Nothing About the Child Internment Camps Was Fixed Today

Time to bring the blog out of quasi-retirement to elaborate on something that I’ve been trying to communicate on Twitter. But, you know, character limits.

Today, pretty much every news organization in the US reported that President Trump signed an executive order ending a policy of separating parents and children detained for immigration violations. This horrendous policy–which was really more of an enforcement strategy rather than law–has been a flashpoint of controversy in the last few days, and rightly so.

There have been a wide range of reactions to this executive order. Right wing Trump fans, inexplicably, think he’s ending a policy that somehow predates him (it doesn’t, though the legal justification does). Centrists and liberals see progress, proof that direct action and protest can make a difference. Leftists (and I mostly count myself in this group) say “well now families are just going to be imprisoned together, which is also bad.”

They’re all wrong.

I mean, ultimately, the centrists and leftists would have a point if what the media reported was true. But it’s not. Nothing has changed. There’s no evidence that ICE and DHS will proceed any differently than they did yesterday. Children will still be separated from their families. There will continue to be child internment camps. The order does nothing to actually stop this, and it’s ridiculous that this has gone unexamined.

The initial reports that Trump had signed an order rescinding the policy came out hours before the text of the order was available. This should have been an immediate red flag. A year and a half into the administration, there’s no excuse for taking their press releases at face value. But later today, Sean Hannity (lol) published the full text of the order.  I’m not going to link to Hannity but you can check his twitter if you want a source.

It’s a meaningless document that does next-to-nothing to change anything. There are two reasons why.

First, Section 3(a)  and (e) of the order ultimately pawns responsibility off on the courts. To summarize the situation simply, a pre-existing court ruling prevents the government from holding minor children in immigration detention for more then 20 days. The Obama administration got around this by either quickly deporting or simply releasing families after 20 days. The Trump administration continued to hold the adults in immigration detention, and then relinquished custody of the children to another agency as unaccompanied minors, as if they hadn’t been arrested with parents. They are now technically not held in immigration detention, but custody of the government.

Section 3(a) of the order says that families shall be kept together “to the extent permitted by law”, which is to say after 20 days they will be separated.

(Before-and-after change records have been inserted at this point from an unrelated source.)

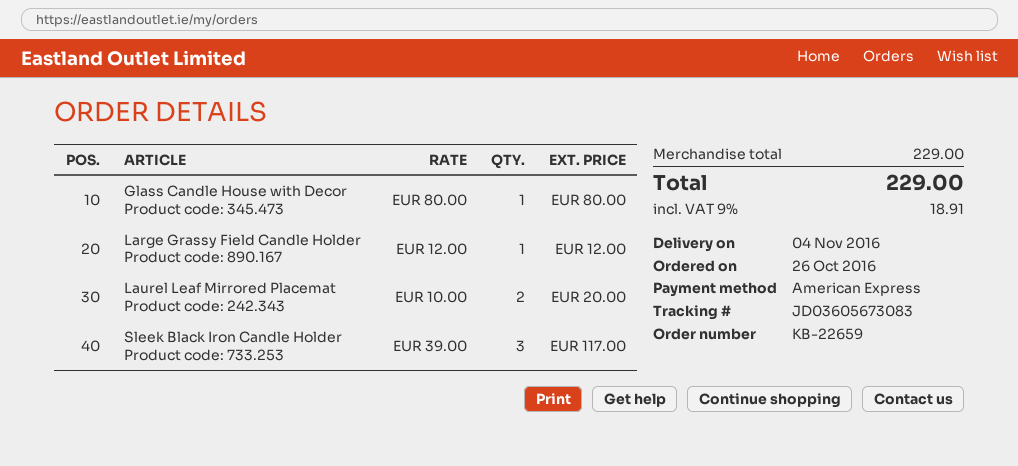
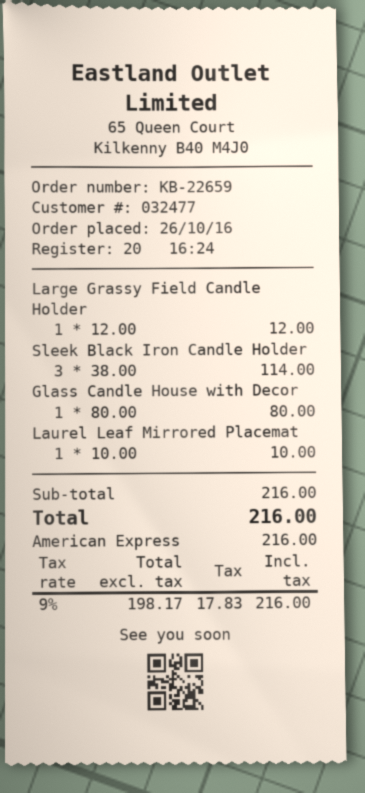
Laurel Leaf Mirrored Placemat: 2 x 10.00 = 20.00 -> 1 x 10.00 = 10.00
Sleek Black Iron Candle Holder: 3 x 39.00 = 117.00 -> 3 x 38.00 = 114.00
subtotal: 229.00 -> 216.00
tax: 9% = 18.91 -> 9% = 17.83
total: 229.00 -> 216.00

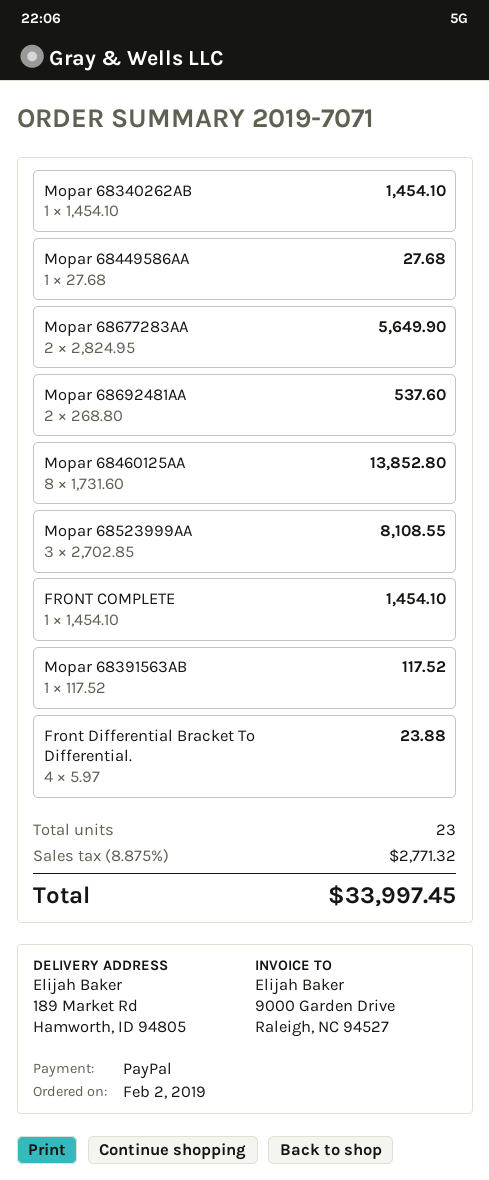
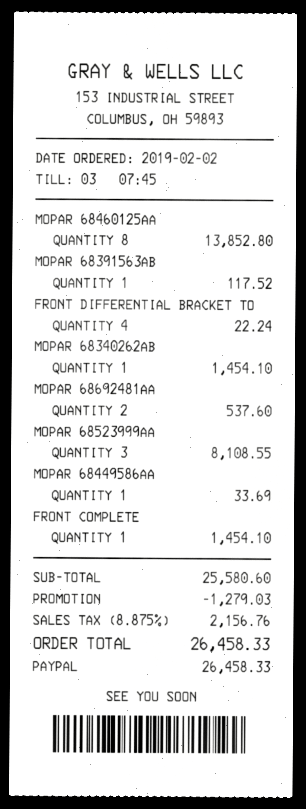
Mopar 68449586AA: 1 for 27.68 -> 1 for 33.69
Mopar 68677283AA: 2 for 5649.90 -> none
Front Differential Bracket To Differential.: 4 for 23.88 -> 4 for 22.24
discount: none -> 1279.03
tax: 8.875% = 2771.32 -> 8.875% = 2156.76
total: 33997.45 -> 26458.33

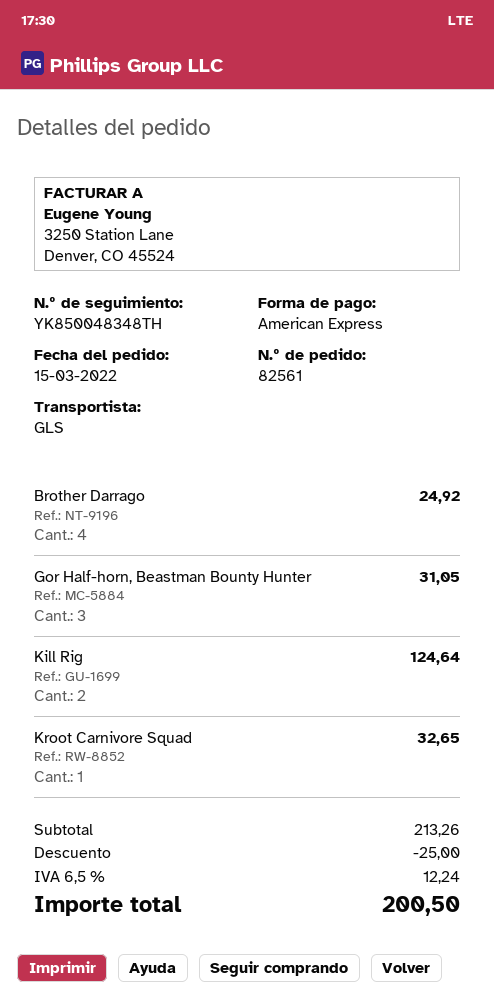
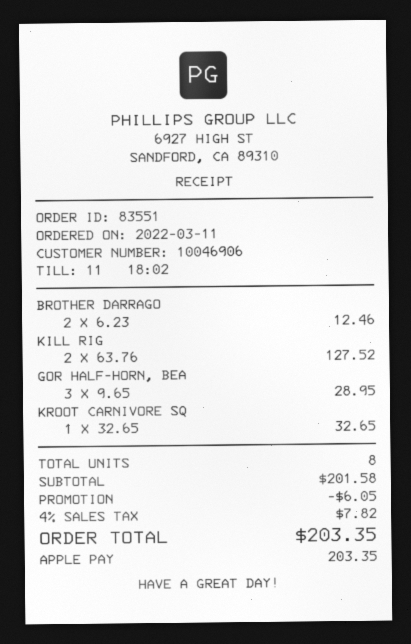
order number: 82561 -> 83551
order date: 2022-03-15 -> 2022-03-11
payment method: American Express -> Apple Pay
Brother Darrago: 4 for 24.92 -> 2 for 12.46
Gor Half-horn, Beastman Bounty Hunter: 3 for 31.05 -> 3 for 28.95
Kill Rig: 2 for 124.64 -> 2 for 127.52
subtotal: 213.26 -> 201.58
discount: 25.00 -> 6.05
tax: 6.5% = 12.24 -> 4% = 7.82
total: 200.50 -> 203.35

Just like before. Because that’s what the law (technically) requires, though I’d have to contort myself into a pretzel to make that fit the spirit of the court decision. Section 3(e) implores the courts to overturn the original decision and permit the indefinite detention of children under ICE so that they can stay with their families in internment camps which, uh, that’s not exactly a solution either

BUT THAT’S NOT ALL

The order also expedites the processing of immigration cases involving families, so a technical argument could be made that a few families could (assuming an uncharacteristic efficiency from the Federal Government) be deported together after less than 20 days. Look, that’s not good. But it sounds like maybe the most incremental of progress. It sounds slightly better than “all illegal alien kids go to concentration camps” which was the status quo yesterday.

That’s also a lie.

You see, “alien child”, the kid who can theoretically no longer be removed from their parent, is defined in the executive order. And it is defined as such:

(b)  “Alien child” means any person not a citizen or national of the United States who

(i)    has not been admitted into, or is not authorized to enter or remain in, the United States;

(ii)   is under the age of 18; and

(iii)  has a legal parent-child relationship to an alien who entered the United States with the alien child at or between designated ports of entry and who was detained.

The important part here is “has a legal parent-child relationship to an alien who entered the United States with the alien child “.

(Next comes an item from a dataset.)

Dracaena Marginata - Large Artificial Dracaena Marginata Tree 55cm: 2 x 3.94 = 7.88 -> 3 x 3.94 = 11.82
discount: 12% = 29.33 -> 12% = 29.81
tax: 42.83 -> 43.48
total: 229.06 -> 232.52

How many immigrants can prove that their children are legitimate? How many mothers crossing the border with their daughters have the birth certificate on them?

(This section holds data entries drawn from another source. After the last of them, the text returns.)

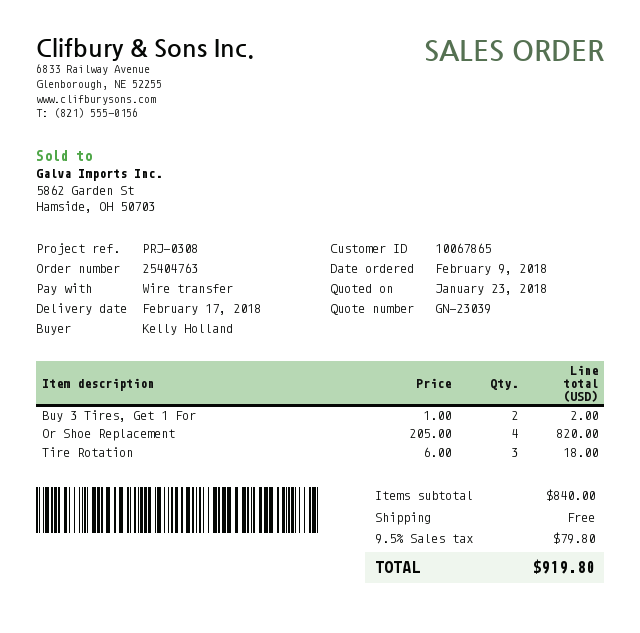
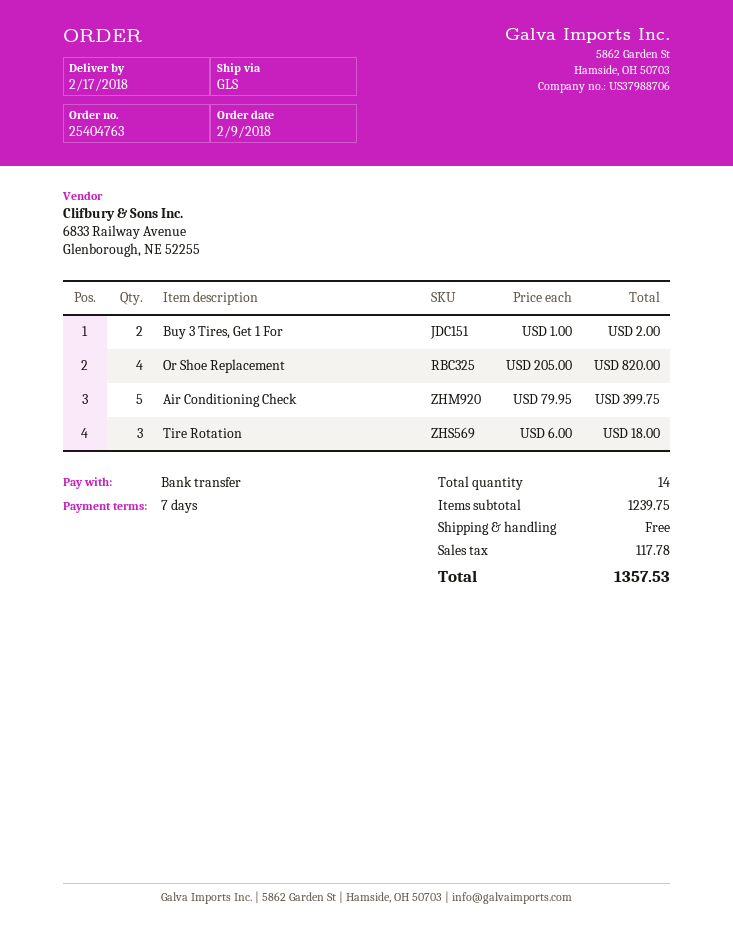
Air Conditioning Check: none -> 5 x 79.95 = 399.75
subtotal: 840.00 -> 1239.75
tax: 79.80 -> 117.78
total: 919.80 -> 1357.53

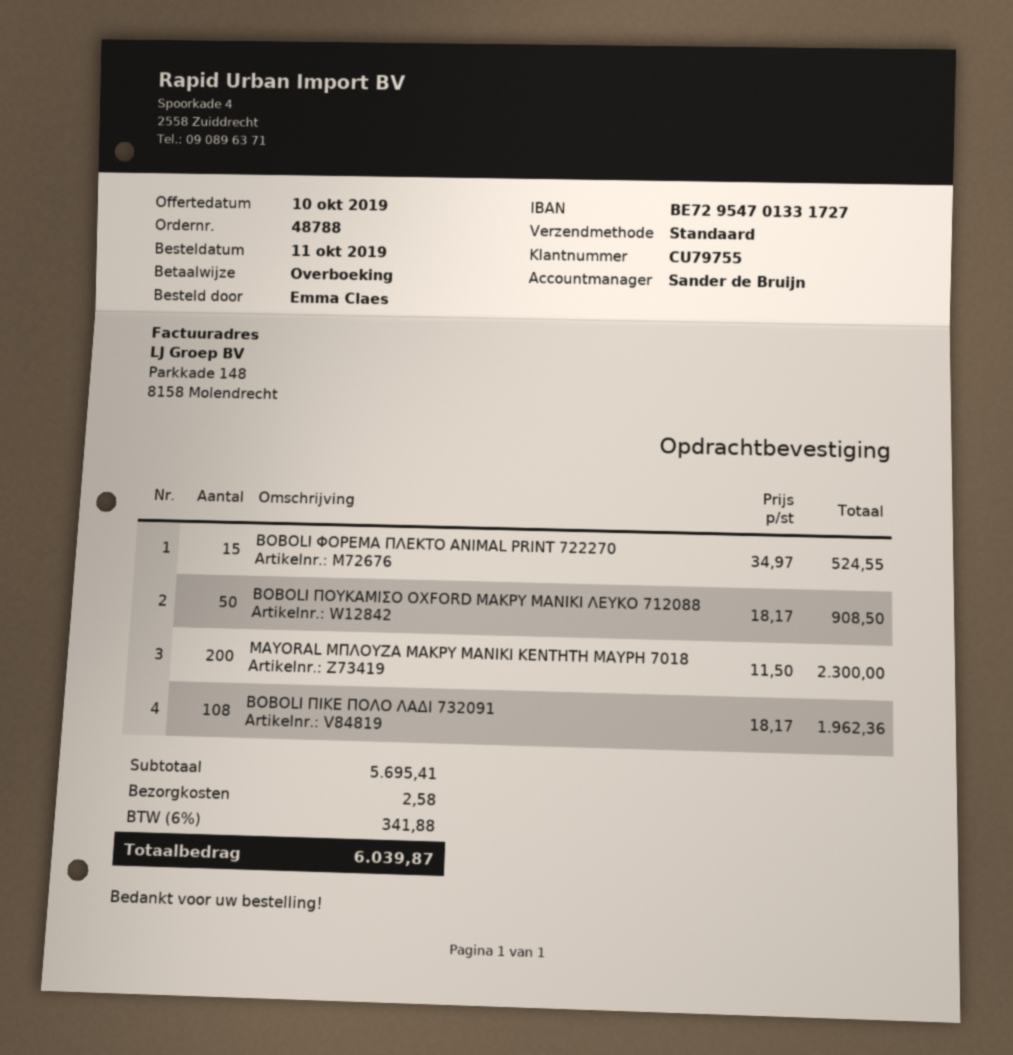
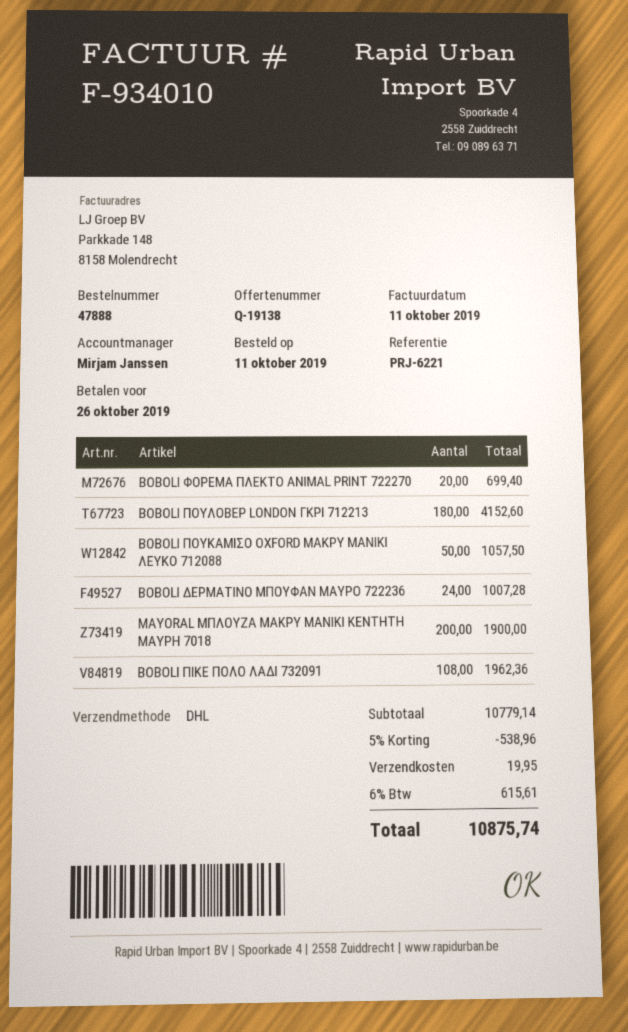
order number: 48788 -> 47888
sales rep: Sander de Bruijn -> Mirjam Janssen
shipping method: standard -> DHL
BOBOLI ΦΟΡΕΜΑ ΠΛΕΚΤΟ ANIMAL PRINT 722270: 15 for 524.55 -> 20 for 699.40
BOBOLI ΠΟΥΚΑΜΙΣΟ OXFORD ΜΑΚΡΥ ΜΑΝΙΚΙ ΛΕΥΚΟ 712088: 50 for 908.50 -> 50 for 1057.50
MAYORAL ΜΠΛΟΥΖΑ ΜΑΚΡΥ ΜΑΝΙΚΙ ΚΕΝΤΗΤΗ ΜΑΥΡΗ 7018: 200 for 2300.00 -> 200 for 1900.00
BOBOLI ΠΟΥΛΟΒΕΡ LONDON ΓΚΡΙ 712213: none -> 180 for 4152.60
BOBOLI ΔΕΡΜΑΤΙΝΟ ΜΠΟΥΦΑΝ ΜΑΥΡΟ 722236: none -> 24 for 1007.28
subtotal: 5695.41 -> 10779.14
discount: none -> 5% = 538.96
shipping: 2.58 -> 19.95
tax: 6% = 341.88 -> 6% = 615.61
total: 6039.87 -> 10875.74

Even before today, the talking point from the Right was that there was no way to prove that children crossing the border were accompanied by their actual parents. Fears of child trafficking were invoked. It was a constant drumbeat on Fox News. You think that ICE, DHS, HHS, are all just going to immediately believe a claimed parent-child relationship? You think they aren’t going to ask for proof? And you think that when that proof fails to materialize, they will act in the favor of the detainees rather than their own prejudices?

No. That’s ridiculous. We know that’s ridiculous because these are the same people who are listening to children cry and joking that it’s an orchestra in need of a conductor. These are the same people giving teenage boys anti-psychotic drugs to keep them docile. These are the same people who have yet to allow a camera into facilities housing captive girls or toddlers.

They won’t give parents benefit of the doubt. They’ll take the children away and send them into HHS custody, just like they have. Because there will be no proof these children meet the qualifications set out in the executive order.

Nothing is going to change. Nothing happened today. The executive order was meaningless. At worst, it was an outright lie. At best, it was so poorly constructed as to mean nothing.

Don’t believe anything the media said today. Nothing changed. Children will still be ripped from their parents at the border; they will still be kept in the same camps. The only difference between tomorrow and yesterday is that, it seems, the White House thinks we’ll stop paying attention.